- **Required action**
Locate every line in the material below that has the word "left". Copy each of those lines.

[[ Records shown, beginning ]]

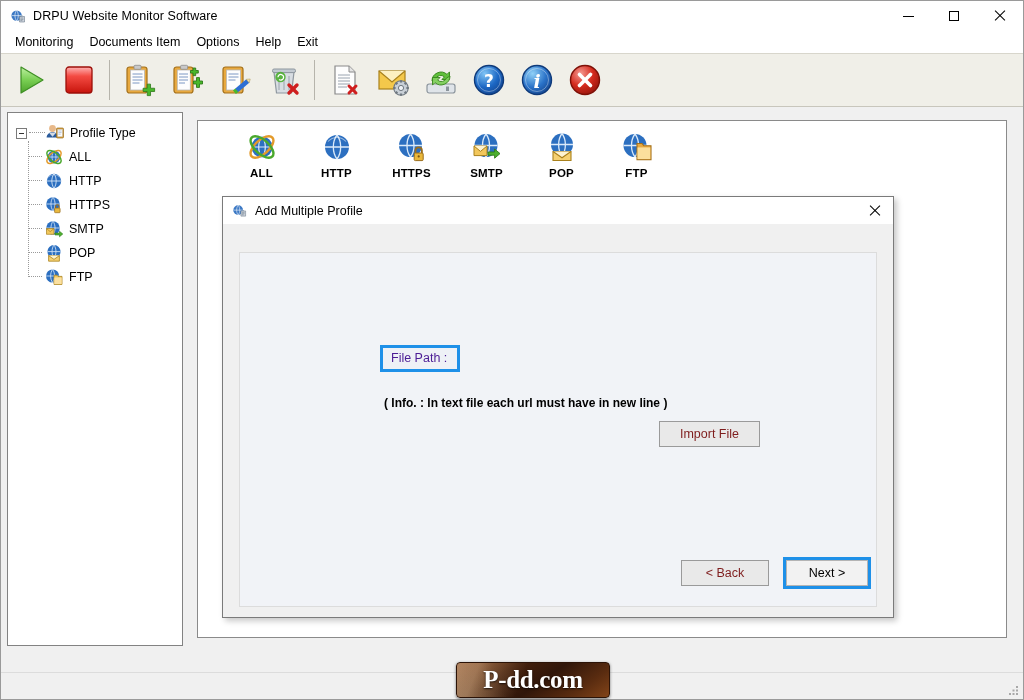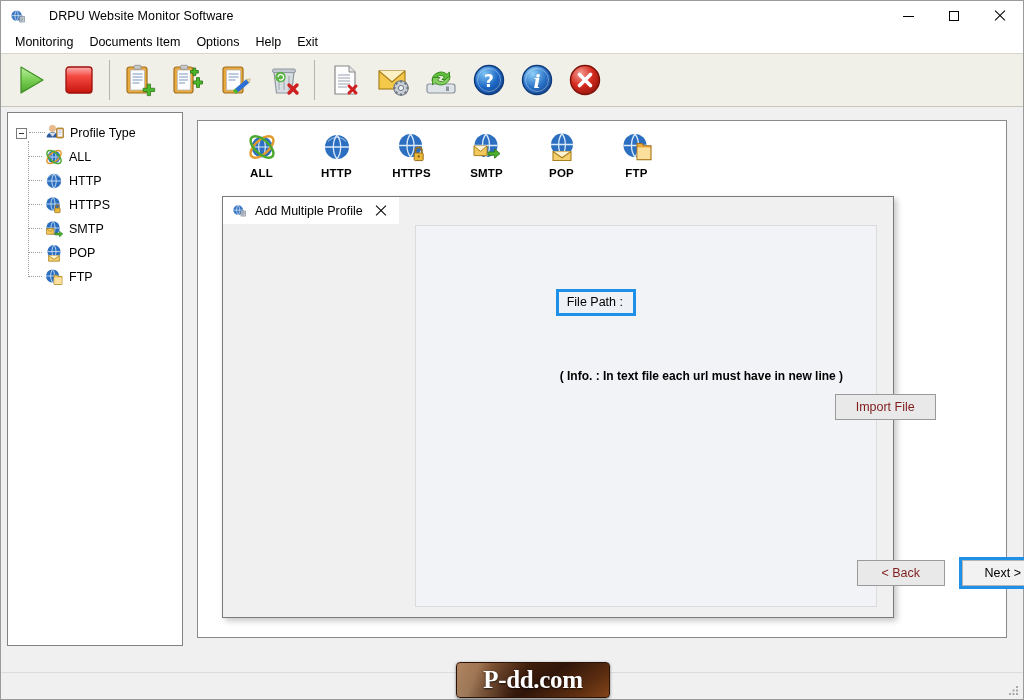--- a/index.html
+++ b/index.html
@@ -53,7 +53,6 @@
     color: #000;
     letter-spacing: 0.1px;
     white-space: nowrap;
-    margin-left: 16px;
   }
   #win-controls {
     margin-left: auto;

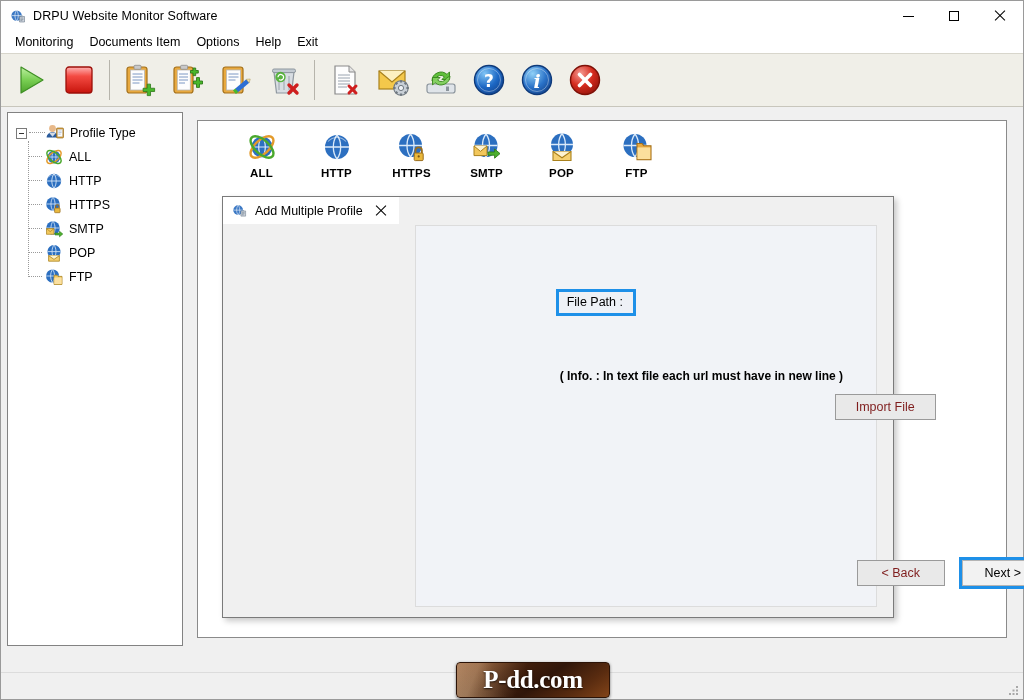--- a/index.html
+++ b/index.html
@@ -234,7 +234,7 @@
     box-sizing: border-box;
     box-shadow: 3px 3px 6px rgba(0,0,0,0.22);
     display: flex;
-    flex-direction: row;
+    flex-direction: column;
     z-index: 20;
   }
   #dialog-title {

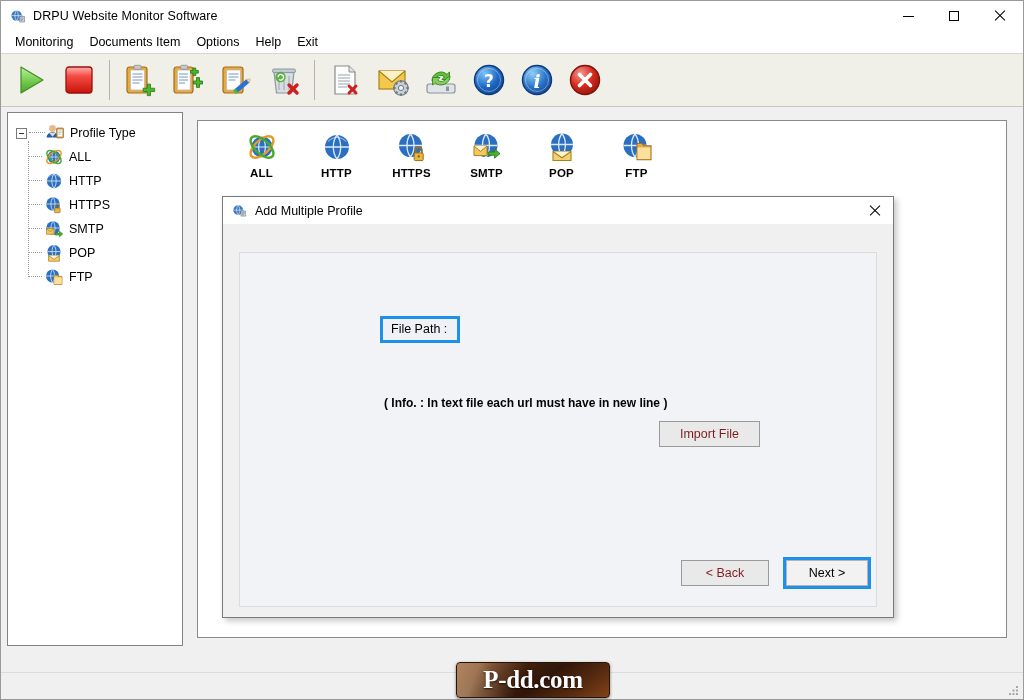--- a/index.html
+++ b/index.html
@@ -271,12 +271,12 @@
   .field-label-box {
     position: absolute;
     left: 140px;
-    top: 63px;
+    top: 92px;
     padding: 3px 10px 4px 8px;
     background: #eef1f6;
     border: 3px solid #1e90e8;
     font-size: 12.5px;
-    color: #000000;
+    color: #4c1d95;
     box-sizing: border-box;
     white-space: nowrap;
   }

[[ Records shown, end ]]
[[ Records shown, beginning ]]

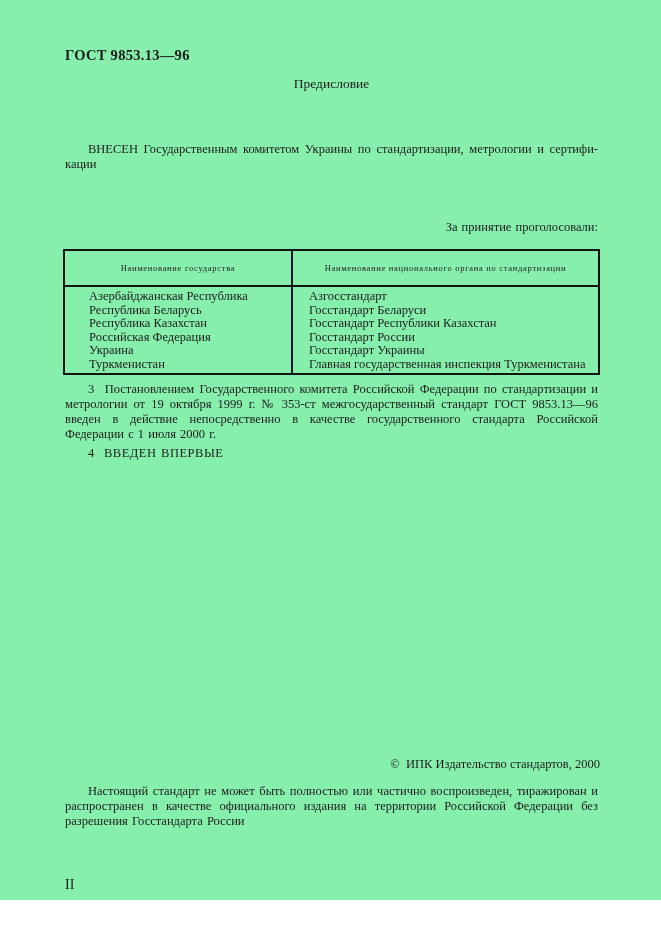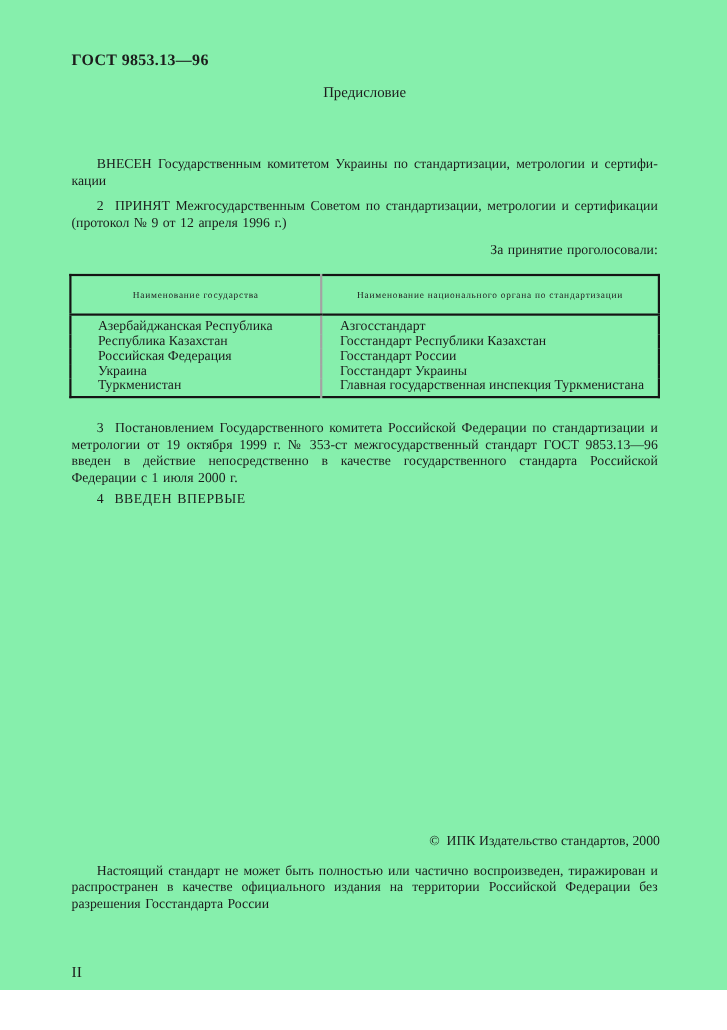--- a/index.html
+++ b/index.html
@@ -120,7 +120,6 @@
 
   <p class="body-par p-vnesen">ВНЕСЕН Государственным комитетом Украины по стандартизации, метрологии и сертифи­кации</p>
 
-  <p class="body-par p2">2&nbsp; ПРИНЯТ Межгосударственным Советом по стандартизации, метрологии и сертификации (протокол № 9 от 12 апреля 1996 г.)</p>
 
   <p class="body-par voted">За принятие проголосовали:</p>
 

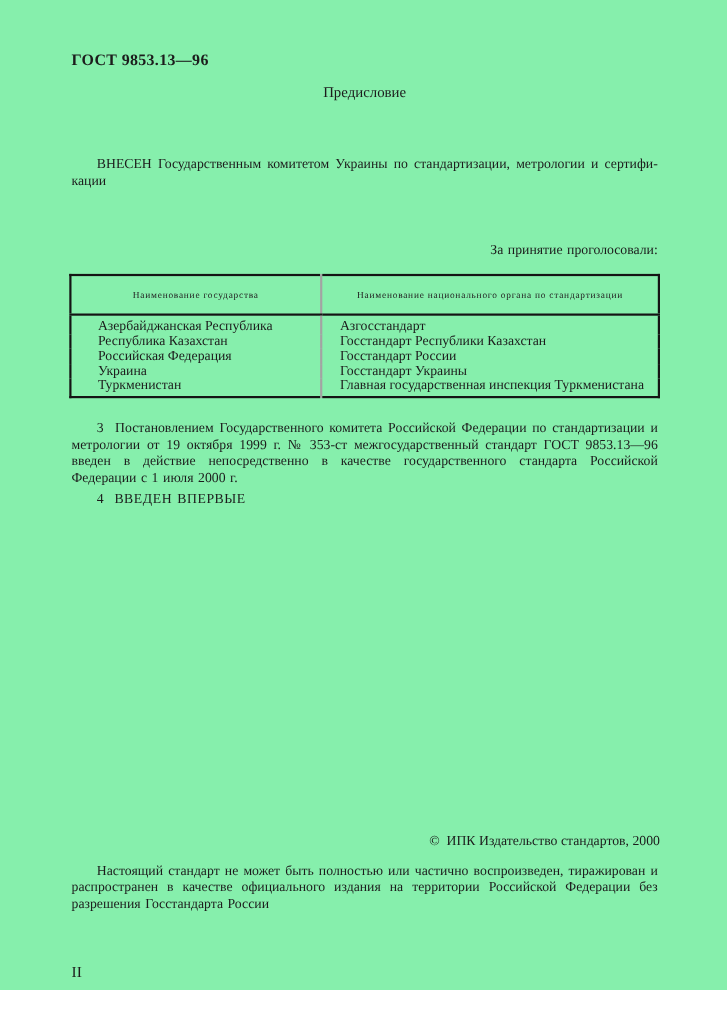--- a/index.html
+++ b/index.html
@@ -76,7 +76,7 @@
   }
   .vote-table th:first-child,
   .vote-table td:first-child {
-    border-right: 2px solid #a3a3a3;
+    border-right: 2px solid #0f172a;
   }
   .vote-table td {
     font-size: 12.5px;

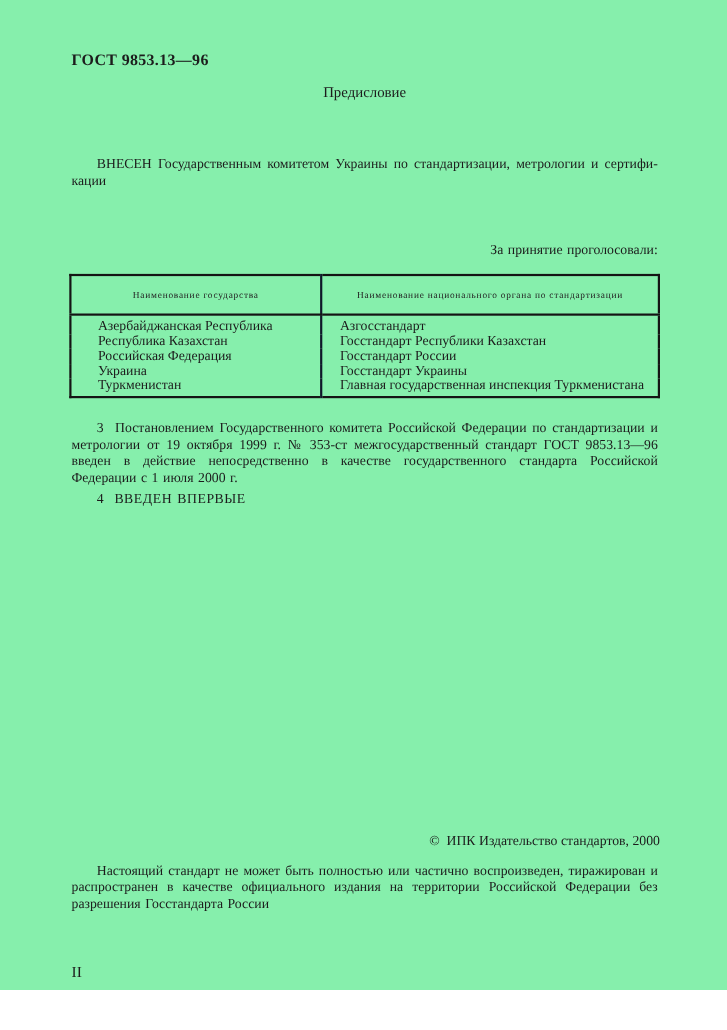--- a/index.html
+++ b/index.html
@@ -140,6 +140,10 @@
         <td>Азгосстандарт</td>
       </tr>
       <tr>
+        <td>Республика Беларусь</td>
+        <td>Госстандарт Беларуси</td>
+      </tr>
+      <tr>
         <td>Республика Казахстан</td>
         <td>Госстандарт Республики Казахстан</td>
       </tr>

[[ Records shown, end ]]

- **Solution**
-    margin-left: 16px;
     margin-left: auto;
     left: 140px;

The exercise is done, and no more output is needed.